Today of all days. I should have done Dec 23rd the day he said it, that gem of hateful intolerance our church's Nazi Pope had the gall to utter in a public setting, betraying his own professed religion, one of tolerance and of not throwing stones.
I should have done it long ago but I had great catholic priests as teachers, who made me see the Church as an institution made by people and as such fallible, with sins and need for growing up like all of us.
But the lies and intolerance of this new Pope and the Prop 8 haters were just too much.
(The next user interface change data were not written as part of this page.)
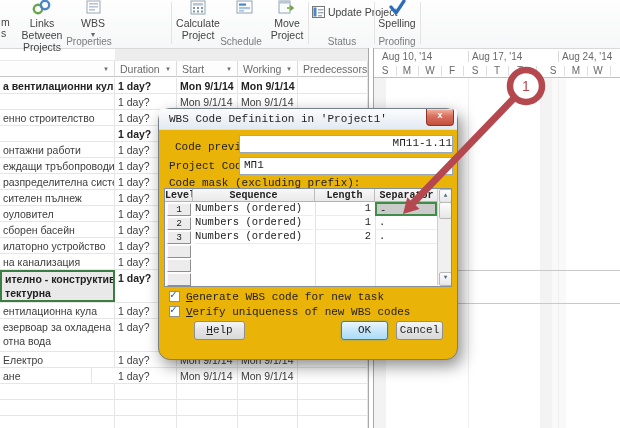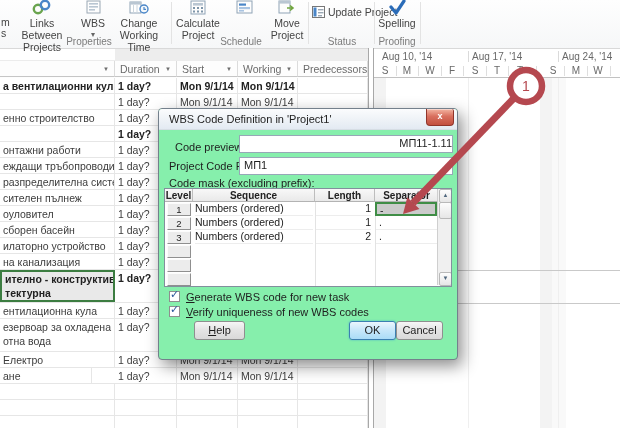--- a/index.html
+++ b/index.html
@@ -39,22 +39,22 @@
   
   #tbody{left:0;top:0;width:368px;height:428px;z-index:4;}
   .trow{position:absolute;left:0;width:368px;box-sizing:border-box;border-bottom:1px solid #e6e6e6;}
   .tcell{position:absolute;top:0;bottom:0;box-sizing:border-box;border-right:1px solid #e6e6e6;
          font-size:10.5px;line-height:14px;color:#3d3d3d;padding:1px 0 0 3px;white-space:nowrap;overflow:hidden;}
   .tcell.b{font-weight:bold;color:#222;}
   .tcell.sel{border:2px solid #3c7d41;background:#e9e9e9;padding-top:0;}
   #splitter{left:368px;top:48px;width:4px;height:380px;background:#fff;border-left:1px solid #a8a8a8;border-right:1px solid #a8a8a8;z-index:7;}
 
   
-  #dlg{left:158px;top:108px;width:298px;height:250px;background:#86efac;border:1px solid #74808c;
-       border-radius:4px;box-shadow:4px 6px 16px rgba(0,0,0,.45);z-index:40;font-size:11px;color:#1e1e1e;}
+  #dlg{left:158px;top:108px;width:298px;height:250px;background:#eab308;border:1px solid #74808c;
+       border-radius:12px;box-shadow:4px 6px 16px rgba(0,0,0,.45);z-index:40;font-size:11px;color:#1e1e1e;font-family:Liberation Mono, monospace;}
   #dlg-title{position:absolute;left:0;top:0;width:100%;height:21px;box-sizing:border-box;
              background:linear-gradient(#fbfcfd,#e3eaf2);border-bottom:1px solid #d6dde4;border-radius:3px 3px 0 0;
              padding:4px 0 0 10px;font-size:11px;color:#222;}
   #dlg-close{position:absolute;left:267px;top:0;width:26px;height:16px;border:1px solid #90342a;border-top:none;
              border-radius:0 2px 4px 4px;background:linear-gradient(#f3b5a2,#d9705f 45%,#c24f3e);
              color:#fff;font-size:9px;font-weight:bold;text-align:center;line-height:14px;
              box-shadow:inset 0 1px 0 rgba(255,255,255,.45);}
   .dlg-label{position:absolute;left:10px;color:#1e1e1e;}
   .dlg-input{position:absolute;left:80px;width:208px;height:15px;background:#fff;border:1px solid #97a7b7;
              font-size:11px;padding:1px 0 0 4px;white-space:nowrap;overflow:hidden;}
@@ -70,21 +70,21 @@
   #mask-sb{position:absolute;right:0;top:0;width:13px;height:96px;background:#f0f0f0;border-left:1px solid #cfcfcf;}
   .sb-btn{position:absolute;left:1px;width:11px;height:12px;background:linear-gradient(#fdfdfd,#e6e6e6);
           border:1px solid #b9b9b9;border-radius:2px;font-size:6px;color:#50677e;text-align:center;line-height:11px;}
   .cbrow{position:absolute;left:10px;height:13px;}
   .cbbox{position:absolute;left:0;top:1px;width:11px;height:11px;background:#fff;border:1px solid #8e8f8f;box-sizing:border-box;}
   .cbbox .chk{position:absolute;left:0px;top:-4px;font-size:11px;color:#2b579a;font-weight:bold;}
   .cblbl{position:absolute;left:17px;top:1px;font-size:11px;color:#1e1e1e;white-space:nowrap;}
   .btn{position:absolute;top:212px;height:19px;box-sizing:border-box;border:1px solid #8e8f8f;border-radius:3px;
        background:linear-gradient(#f6f6f6,#e5e5e5 45%,#d9d9d9);font-size:11px;color:#1e1e1e;text-align:center;line-height:17px;}
   .btn.default{border-color:#3c7fb1;background:linear-gradient(#ebf6fd,#c9e8fa 45%,#aadcf7);
-       box-shadow:0 0 2px rgba(60,160,220,.8);margin-left:8px;}
+       box-shadow:0 0 2px rgba(60,160,220,.8);}
 
   
   #annot{left:0;top:0;width:620px;height:428px;z-index:60;pointer-events:none;}
   u{text-decoration:underline;}
 </style>
 </head>
 <body>
 
 <div id="app">
 
@@ -105,33 +105,20 @@
       <div class="rb-ico">
         <svg width="15" height="14" viewBox="0 0 15 14">
             <rect x="1" y="1" width="13" height="12" fill="#fdfdfd" stroke="#9aa7b4"></rect>
             <rect x="3" y="3" width="9" height="1.6" fill="#b9c6d2"></rect>
             <rect x="3" y="6" width="9" height="1.6" fill="#b9c6d2"></rect>
             <rect x="3" y="9" width="6" height="1.6" fill="#b9c6d2"></rect>
           </svg>
       </div>
       <div class="rb-lbl">WBS</div>
       <div class="rb-caret abs" style="left:0;right:0;top:30px;text-align:center;">▾</div>
-    </div>
-    <div class="rb-btn" style="left:108px;width:62px;">
-      <div class="rb-ico">
-        <svg width="20" height="15" viewBox="0 0 20 15">
-            <rect x="1" y="2" width="11" height="11" fill="#fff" stroke="#8fa3b6"></rect>
-            <rect x="1" y="2" width="11" height="2.6" fill="#b9c6d2"></rect>
-            <line x1="4.5" y1="5" x2="4.5" y2="13" stroke="#ccd6de" stroke-width="1"></line>
-            <line x1="8" y1="5" x2="8" y2="13" stroke="#ccd6de" stroke-width="1"></line>
-            <circle cx="15" cy="9" r="4" fill="#f4f8fb" stroke="#4a86c8" stroke-width="1.4"></circle>
-            <path d="M15 7 v2.3 h2" fill="none" stroke="#4a86c8" stroke-width="1.2"></path>
-          </svg>
-      </div>
-      <div class="rb-lbl">Change Working Time</div>
     </div>
     <div class="rb-grp" style="left:8px;width:162px;">Properties</div>
     <div class="rb-div" style="left:171px;"></div>
 
     <div class="rb-btn" style="left:175px;width:46px;">
       <div class="rb-ico">
         <svg width="16" height="15" viewBox="0 0 16 15">
             <rect x="1" y="1" width="14" height="13" fill="#fdfdfd" stroke="#8fa3b6"></rect>
             <rect x="3" y="3" width="10" height="2.6" fill="#b9c6d2"></rect>
             <rect x="3" y="7" width="2" height="2" fill="#7e95a9"></rect>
I can not continue to believe what I do and condone this. The Catholic Church as it is right now is not my Church and is barely Christian, of the kind I grew up to be: compassionate, respectful, charitable. This is the Church of Ratzinger, the nazi Pope, and henceforth his church is not my church.
It was no surprise. In 2005 a mere six weeks after being ordained Pope he already had disparaged same sex marriages, which are secular and none of his damn business.
But after John XXIII and other less enlightened but still tolerable popes like JP II there was hope he would grow into a more balanced Pope. As I said, my experience with Catholics, in Brazil, was with priests who welcomed dissent and understood Christ's teachings as a mandate to help the poor, to give back to the community and to be a kind compassionate person. Liberation Theology inclined priests.
Liberation theology is a school of theology within Christianity, particularly in the Roman Catholic Church. It emphasizes the Christian mission to bring justice to the poor and oppressed, particularly through political activism. Its theologians consider sin the root source of poverty, recognizing sin as capitalism, and capitalism as class war by the rich against the poor.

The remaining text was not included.